Any definition of sustainability must necessarily consider economics. Not just broader economic issues of productivity and economic growth, but the true cost of making and building things, and the cost of maintaining them over their useful life. Consideration should also be given to the length of this lifespan. A wooden house can be relatively cheap to build, but ongoing costs such as painting must be taken into account, and the total lifespan of wooden buildings is considerably less than that of brick or concrete construction, even though of course the material itself is renewable within the life of the building. The question of what a more functional building is is another consideration, which relates to the last factor to consider.
A key factor in designing sustainable spaces is specifying materials that last, add to the durability of the structure, and minimize the energy requirements of the project. To that end, weather barriers and a range of other protectors are an essential part of any sustainable building.
Top 3 sustainable building materials
1. straw bales
Cost: The cost of materials, including bales – these vary depending on where you are, but usually between $5 and $7 per bale (delivered)
Straw bale construction is a nod to the days when we built our homes from natural, local materials. Instead of relying on technology and manufactured materials, we use what the earth gives us. Straw bales are used to replace concrete, plaster, gypsum and other building materials in walls. When properly sealed, they have a high insulating capacity. As a renewable resource, straw is both sustainable and affordable.
Cost: Container-grown bamboo sells for an average of $30 each, but can go up to $90 depending on the type.

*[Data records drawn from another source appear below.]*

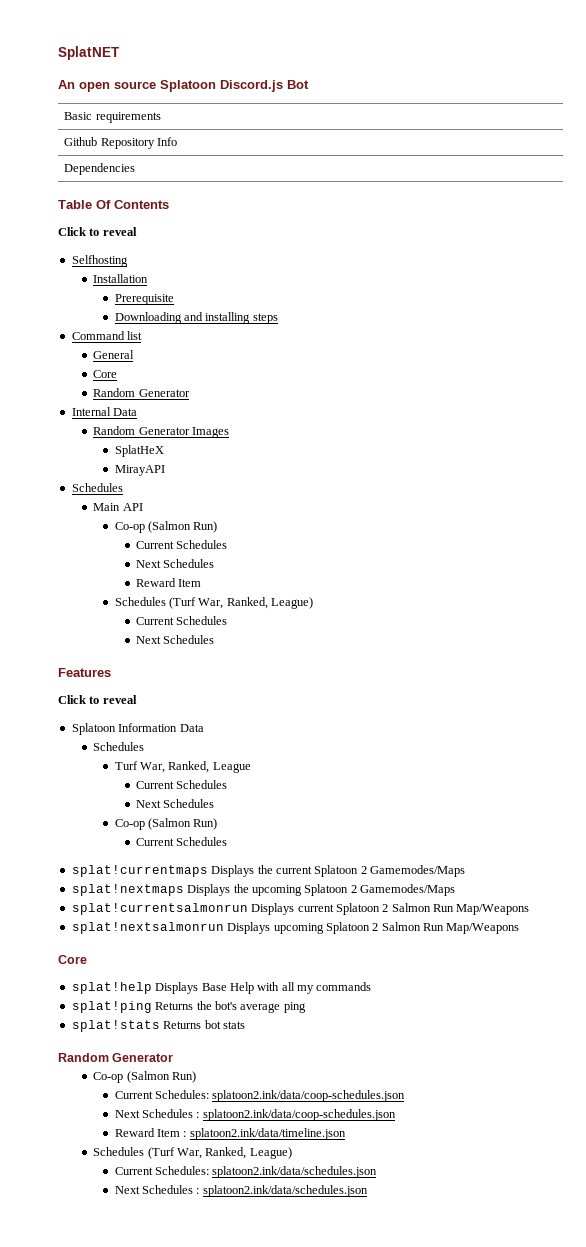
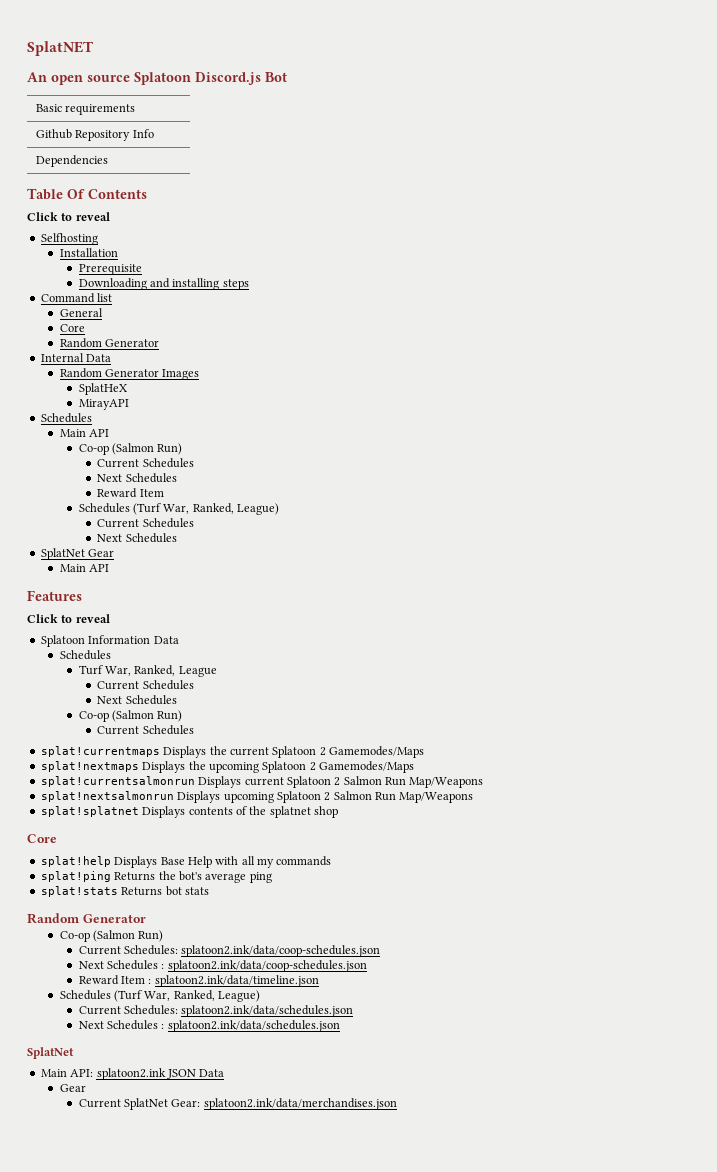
(215, 639) none -> [40,548,115,560] [59,564,110,572] // SplatNet Gear // Main API
(520, 928) none -> [40,806,338,818] // splat!splatnet Displays contents of the splatnet shop
(368, 1191) none -> [27,1047,74,1059] [40,1068,225,1080] [59,1084,86,1092] [78,1098,397,1110] // SplatNet // Main API: splatoon2.ink JSON Data // Gear // Current SplatNet Gear: splatoon2.ink/data/merchandises.json

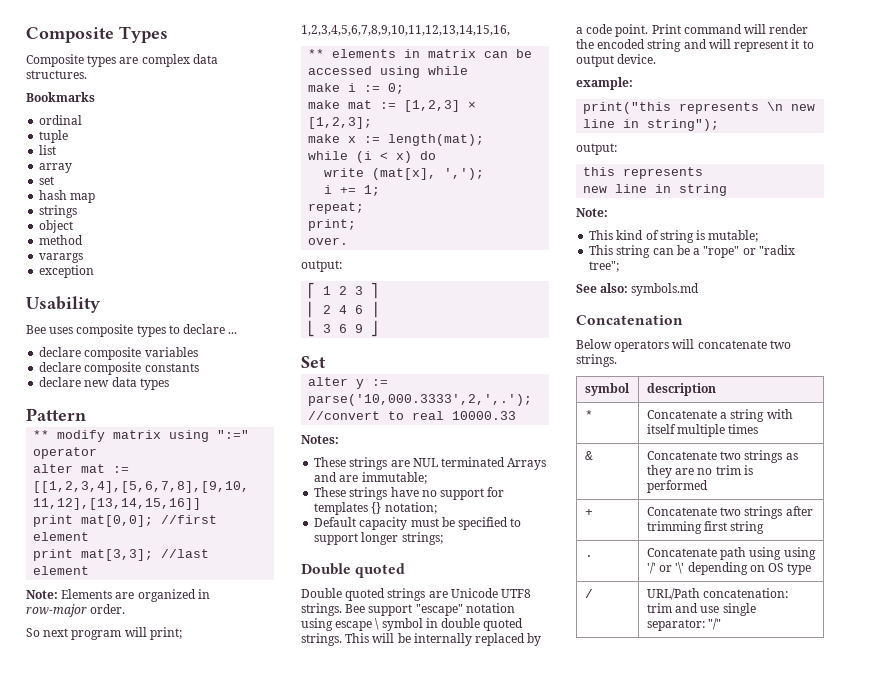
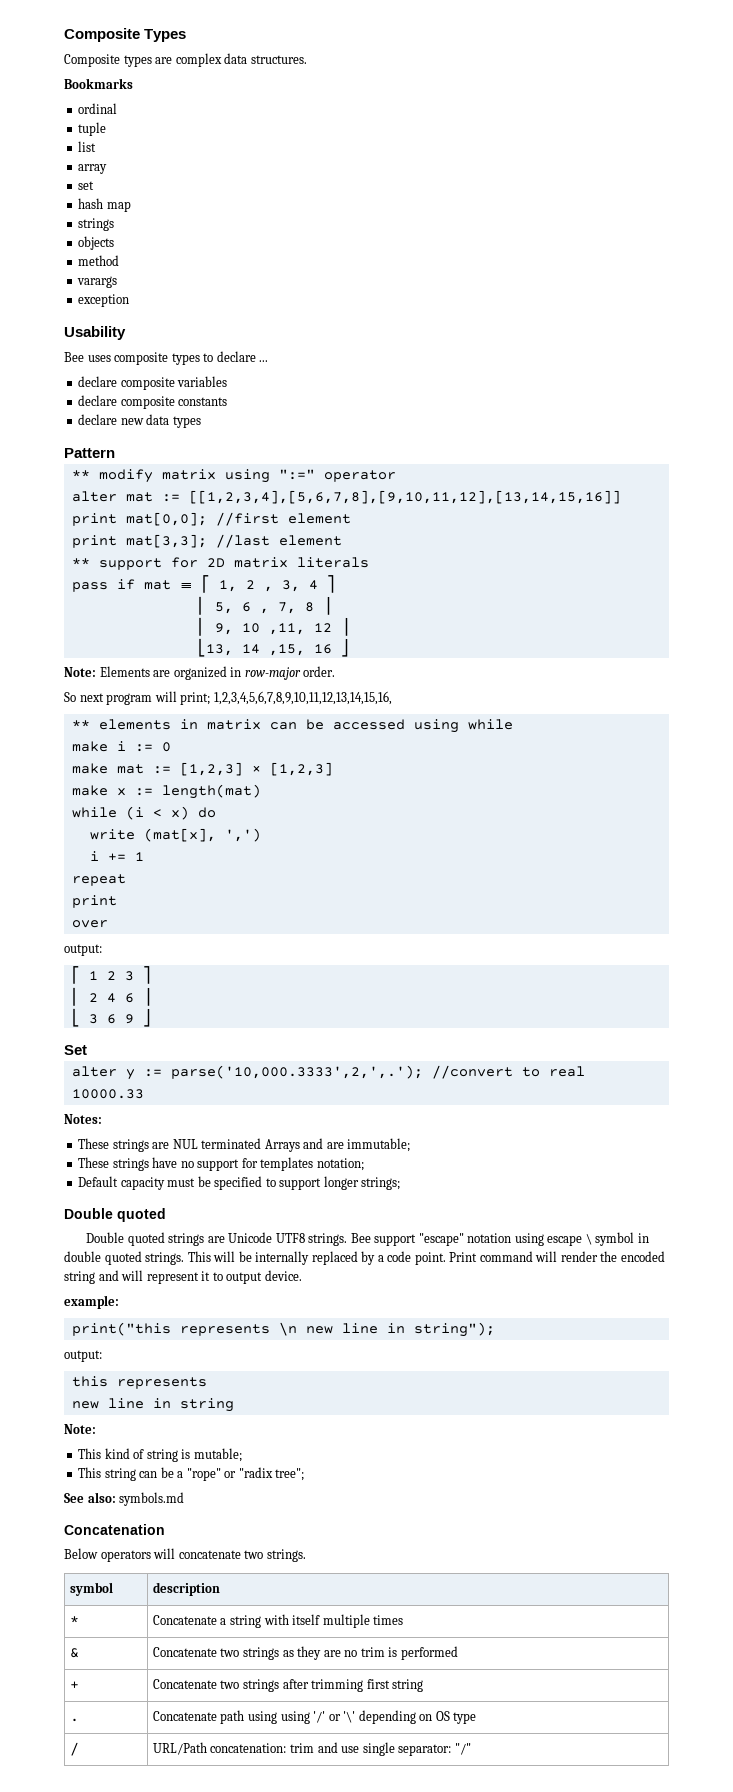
[39,220,74,233] object -> [78,236,115,250] objects
(90, 570) none -> [71,557,369,570] [71,575,335,593] [197,596,331,615] [197,617,349,636] [197,638,349,657] // ** support for 2D matrix literals // pass if mat ≡ ⎡ 1, 2 , 3, 4 ⎤ // ⎢ 5, 6 , 7, 8 ⎥ // ⎢ 9, 10 ,11, 12 ⎥ // ⎣13, 14 ,15, 16 ⎦
[388,83,405,94] 0; -> [161,742,171,752] 0
[308,117,373,129] [1,2,3]; -> [269,762,333,776] [1,2,3]
[388,134,485,146] length(mat); -> [161,784,261,799] length(mat)
[444,168,485,180] ','); -> [224,828,261,842] ',')
[364,185,381,196] [308,202,365,214] [308,219,357,231] [308,237,349,245] 1; // repeat; // print; // over. -> [134,852,144,861] [71,874,126,886] [71,895,117,908] [71,920,108,928] 1 // repeat // print // over
[371,502,382,514] {} -> (314, 1164) none

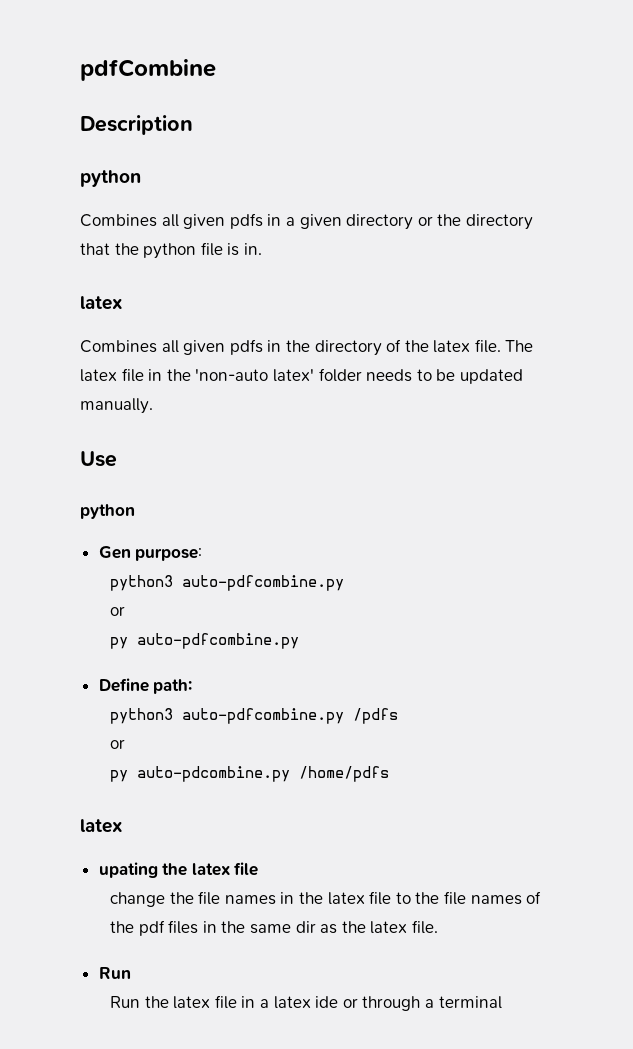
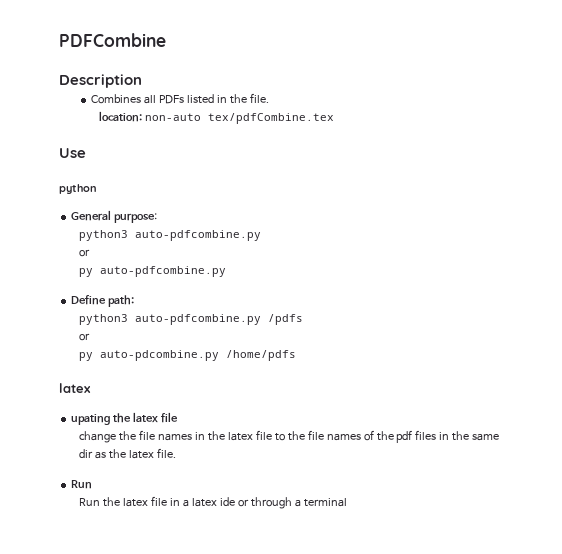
[80,59,216,81] pdfCombine -> [59,33,166,47] PDFCombine
[80,170,141,187] [80,213,533,230] [80,242,262,259] [80,296,123,310] [80,339,534,356] [80,368,523,384] [80,398,153,414] // python // Combines all given pdfs in a given directory or the directory that the python file is in. // latex // Combines all given pdfs in the directory of the latex file. The latex file in the 'non-auto latex' folder needs to be updated manually. -> [90,93,269,104] [98,111,334,124] // Combines all PDFs listed in the file. // location: non-auto tex/pdfCombine.tex
[98,546,131,559] Gen -> [71,210,112,221] General

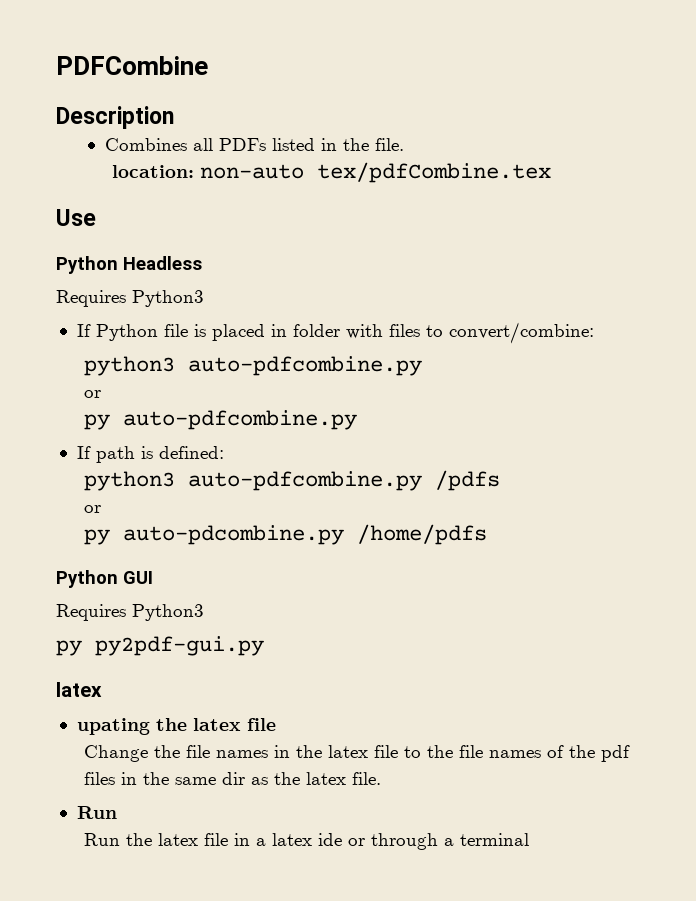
[59,184,97,194] [71,210,158,223] python // General purpose: -> [56,256,202,274] [56,290,204,307] [76,322,594,344] Python Headless // Requires Python3 // If Python file is placed in folder with files to convert/combine:
[71,295,135,307] Define path: -> [76,446,224,463] If path is defined:
(296, 355) none -> [56,570,153,588] [56,604,204,621] [56,636,264,656] // Python GUI // Requires Python3 // py py2pdf-gui.py
[78,431,116,443] change -> [83,745,148,762] Change

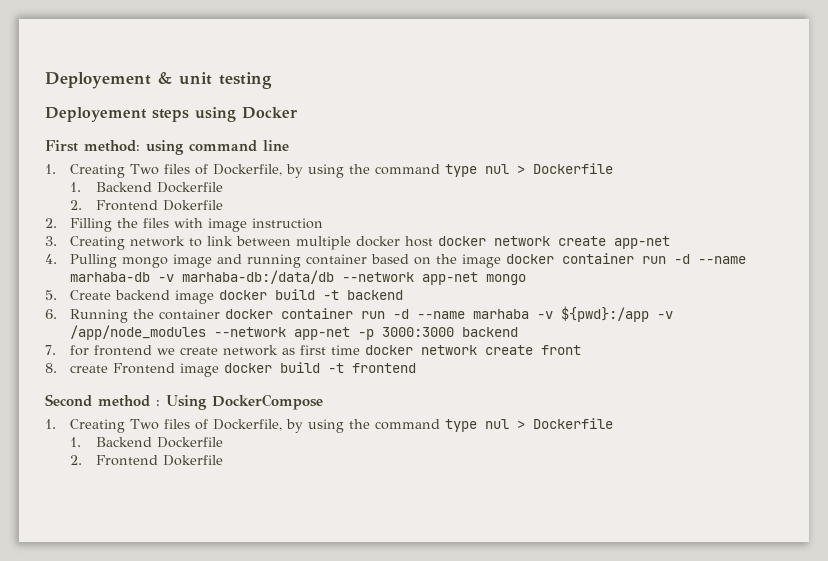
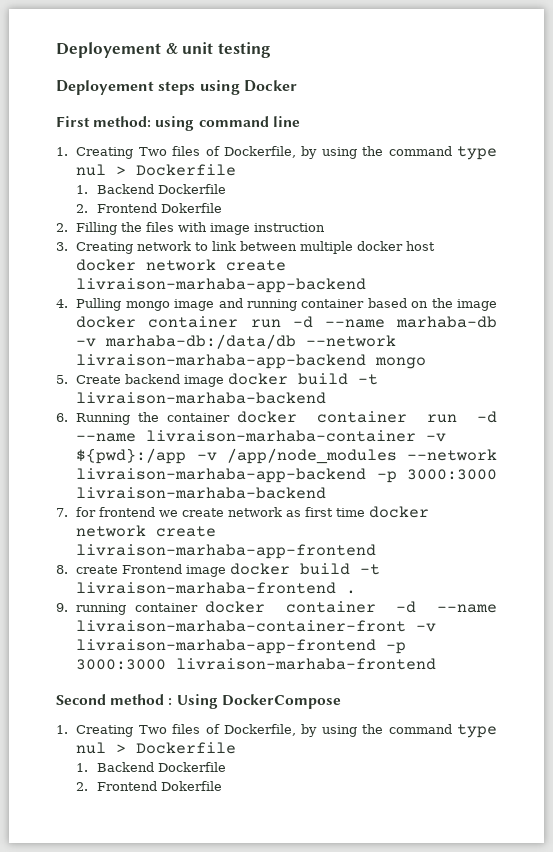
[614,236,671,249] app-net -> [76,278,367,293] livraison-marhaba-app-backend
[422,272,479,285] app-net -> [76,354,367,369] livraison-marhaba-app-backend
[347,290,404,300] backend -> [76,392,327,404] livraison-marhaba-backend
[473,309,530,319] marhaba -> [146,430,417,442] livraison-marhaba-container
[294,327,519,340] app-net -p 3000:3000 backend -> [76,468,497,483] [76,487,327,499] livraison-marhaba-app-backend -p 3000:3000 livraison-marhaba-backend
[541,345,582,355] front -> [76,544,377,559] livraison-marhaba-app-frontend
[352,363,417,373] frontend -> [76,582,357,594] [56,601,497,615] [76,620,437,632] [76,639,407,654] [76,658,437,670] livraison-marhaba-frontend . // 9. running container docker container -d --name livraison-marhaba-container-front -v livraison-marhaba-app-frontend -p 3000:3000 livraison-marhaba-frontend

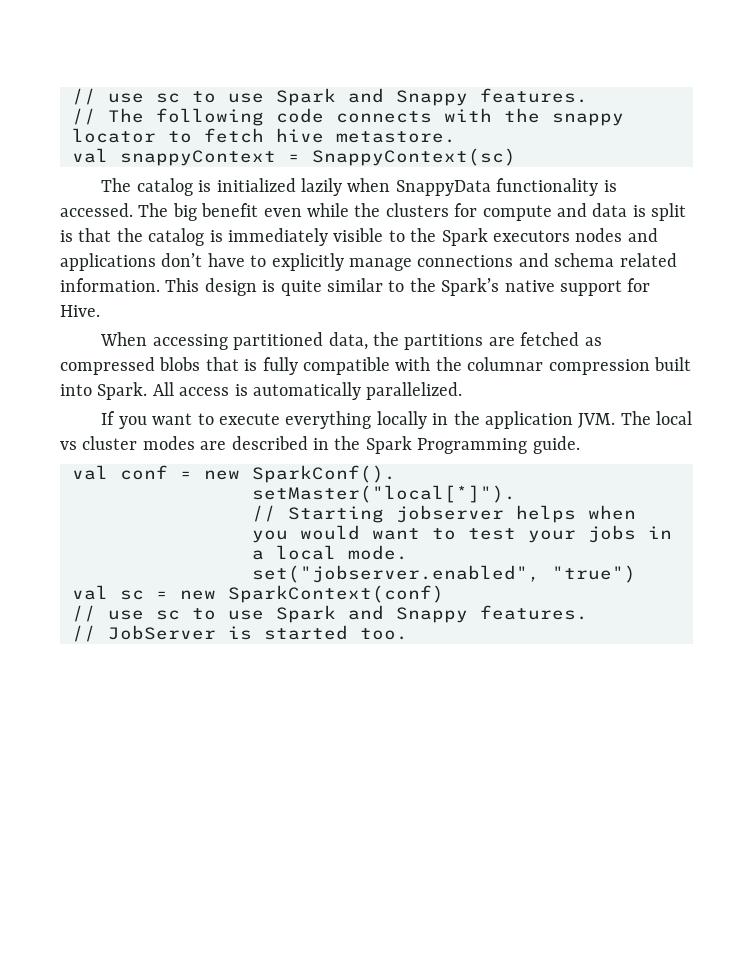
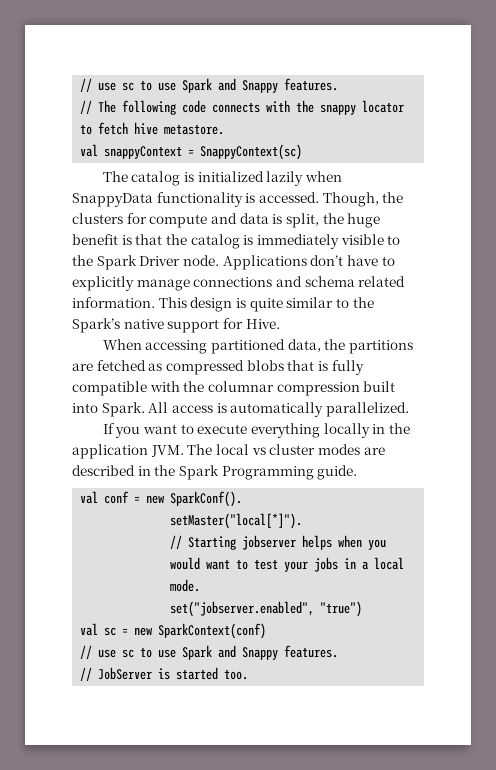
[138,203,349,221] The big benefit even while -> [322,192,379,207] Though,
[651,203,687,221] split -> [285,213,381,228] [72,234,118,245] split, the huge benefit
[492,228,658,242] [60,253,156,271] executors nodes and applications -> [139,255,307,270] Driver node. Applications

The recent popularity of bamboo equipment such as furniture and utensils may make it look trendy, but it has been used in construction for millennia. Its combination of light weight, tensile strength and renewability makes it an ideal replacement for expensive imported materials and an alternative to rebar and concrete construction, especially in areas with easy access to the locally sourced bamboo.
3. recycled plastic
Cost: $0.50-1.50 per kg for virgin PET, $0.20-0.30 per kg for recycled PET, 0.06-0.08 per kg for mixed plastics.
Plastic is becoming one of the most sustainable building materials. Instead of finding, extracting and grinding new compounds, researchers are producing concrete from shredded waste and recycled plastics. This practice reduces greenhouse gas emissions and offers a positive new use for plastic waste that would otherwise clog landfills.
Where to buy sustainable building materials?
1. ArchiBlox designs the world’s first carbon positive prefab house
Australian company ArchiBlox has released its design for the world’s first carbon-positive prefab home. Representing a new movement in ArchiBlox houses, the carbon footprint house offers the possibility of more environmentally friendly design, both by reducing the embodied energy that accompanies the construction of new houses and by maintaining energy production. positive energy. The groundbreaking product line began its first installation on February 8 in Melbourne’s City Square.
2. House of colors
3. House S
Vietnamese architects Vo Trong Nghia have taken on the issue of providing homes that are practical, durable and, above all, inexpensive. The result is the S House, a US$4,000 dwelling partially constructed using readily available local materials, including palm fronds and bamboo.
The interior of House S is very basic and is only 30 m² (322 sq ft), with ample interior space. The building is prefabricated and can be disassembled into several small pieces for easy transport by local builders. Vo Trong Nghia Architects is still working on the design of the S house, but the final plan is to mass market it.